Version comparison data
◆ ◆ ◆ ◆ ◆ ◆ ◆
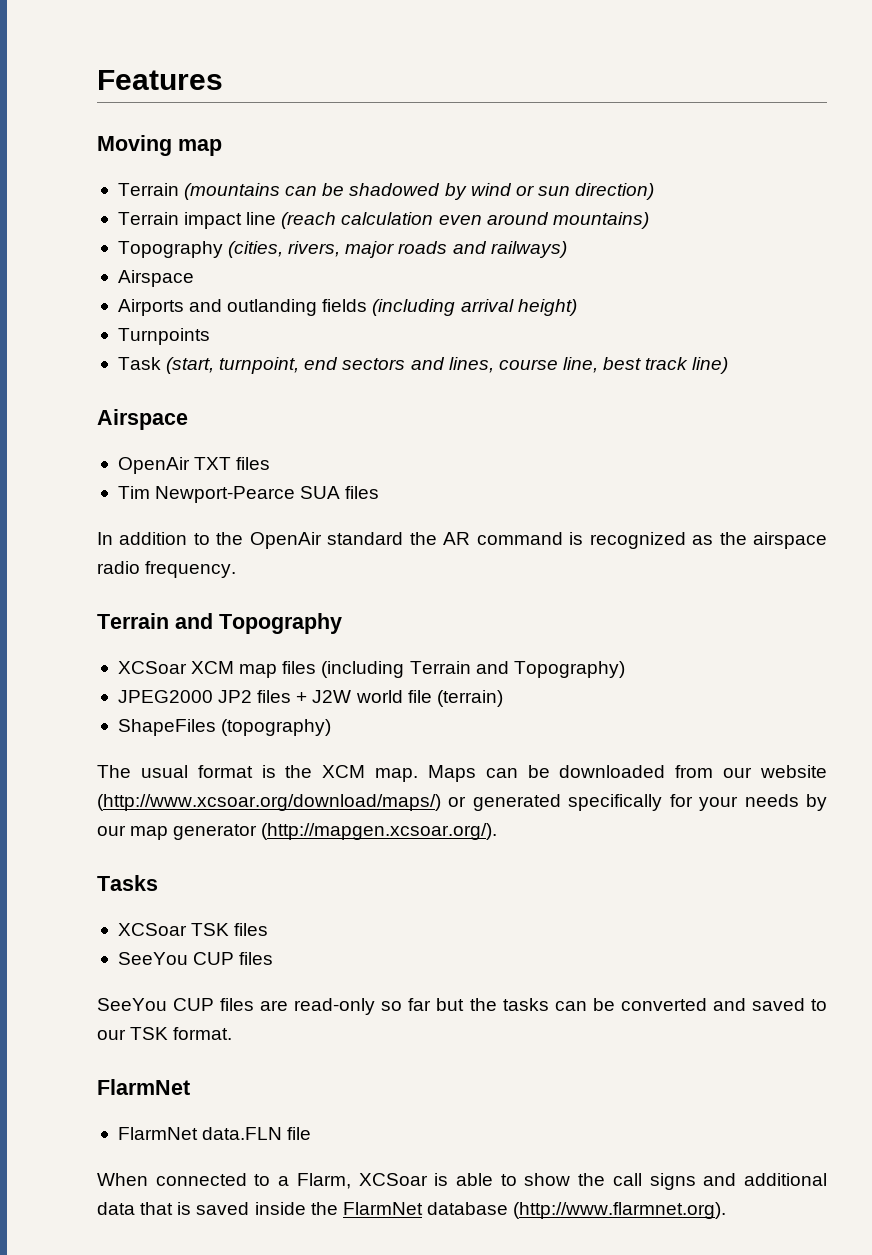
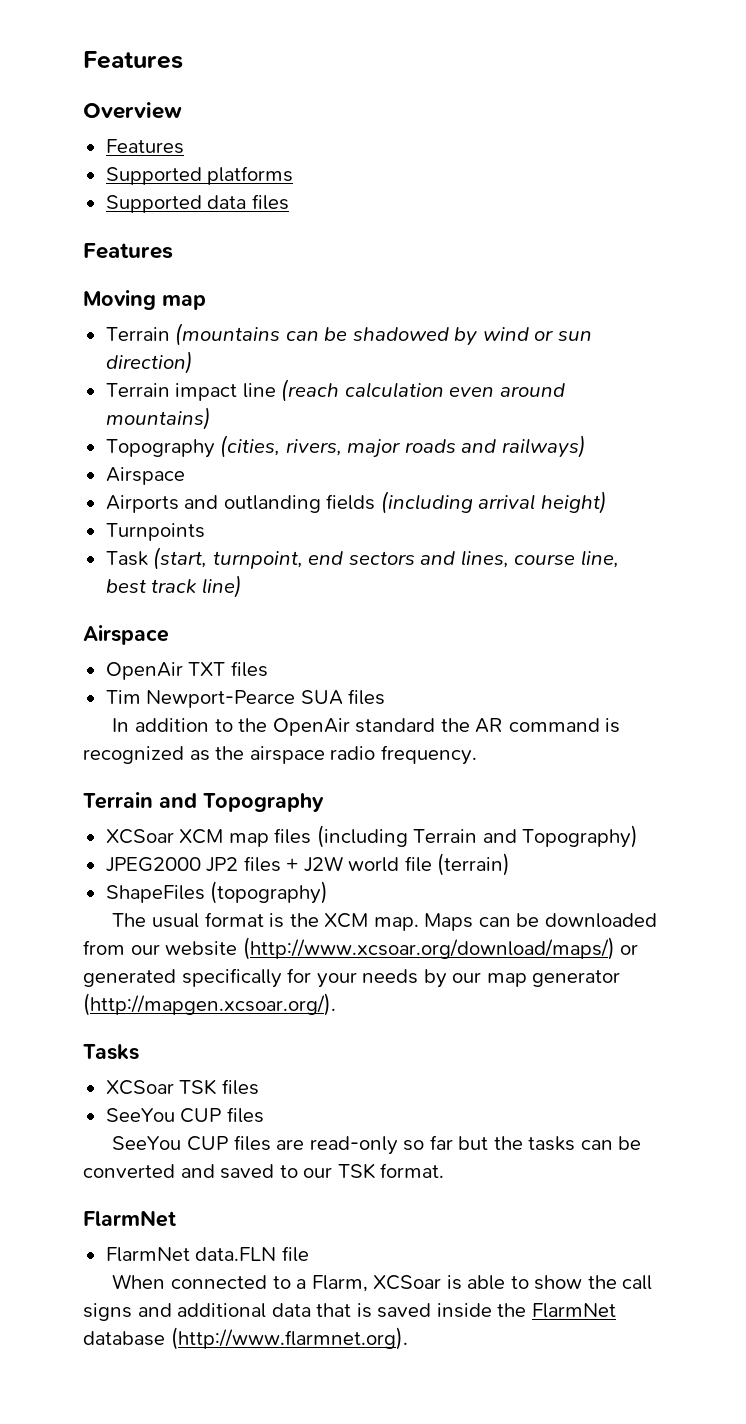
[97,70,223,90] Features -> [83,51,183,69] [83,102,182,119] [105,139,184,154] [105,166,294,185] [105,194,289,213] [83,243,173,259] Features // Overview // Features // Supported platforms // Supported data files // Features

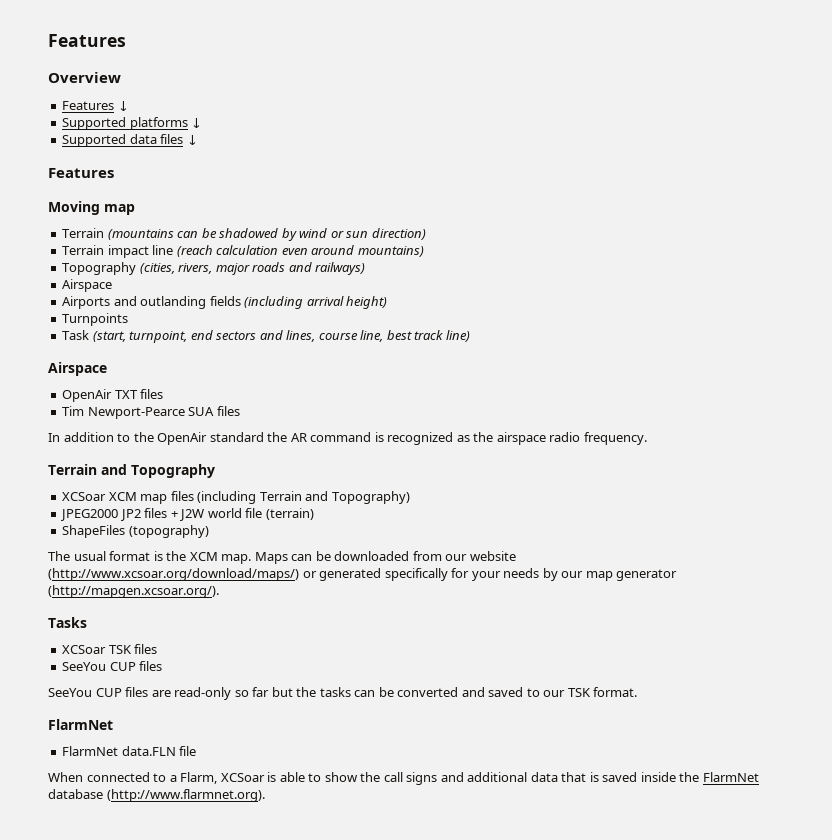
(184, 146) none -> [117,101,129,111] ↓
(294, 175) none -> [191,118,203,128] ↓
(289, 202) none -> [186,135,198,145] ↓

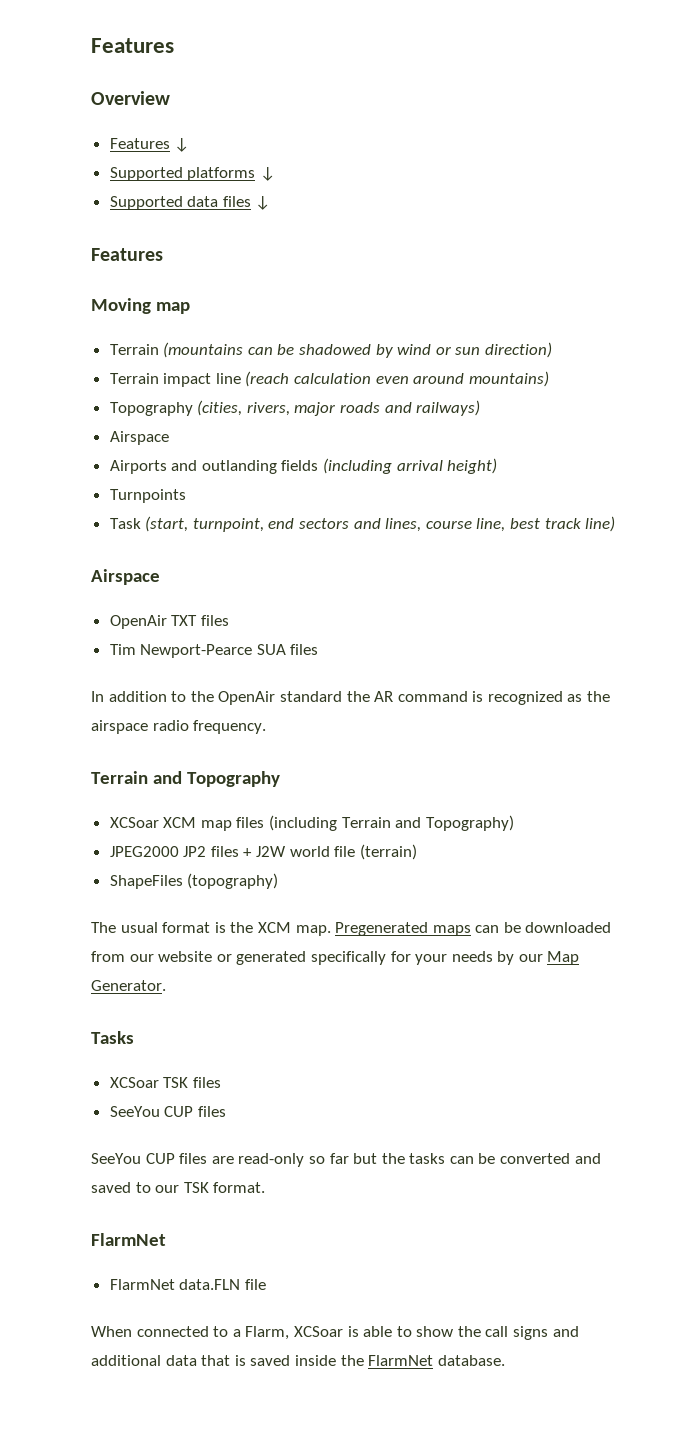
[254,552,288,564] Maps -> [335,922,471,936] Pregenerated maps
[48,568,299,581] (http://www.xcsoar.org/download/maps/) -> (213, 956) none
[585,569,678,581] [48,585,219,598] map generator (http://mapgen.xcsoar.org/). -> [547,951,580,965] [91,980,166,991] Map Generator.
[48,789,265,802] database (http://www.flarmnet.org). -> [437,1355,505,1366] database.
◆ ◆ ◆ ◆ ◆ ◆ ◆
--- WHAT THE TASK REQUIRES ---
Only the lines from the one holding "(294, 175) none -> [191,118,203,128] ↓" to the last line of the entries above should be printed, exactly as they appear and with no pictures.

--- ANSWER BOX ---
(294, 175) none -> [191,118,203,128] ↓
(289, 202) none -> [186,135,198,145] ↓

[254,552,288,564] Maps -> [335,922,471,936] Pregenerated maps
[48,568,299,581] (http://www.xcsoar.org/download/maps/) -> (213, 956) none
[585,569,678,581] [48,585,219,598] map generator (http://mapgen.xcsoar.org/). -> [547,951,580,965] [91,980,166,991] Map Generator.
[48,789,265,802] database (http://www.flarmnet.org). -> [437,1355,505,1366] database.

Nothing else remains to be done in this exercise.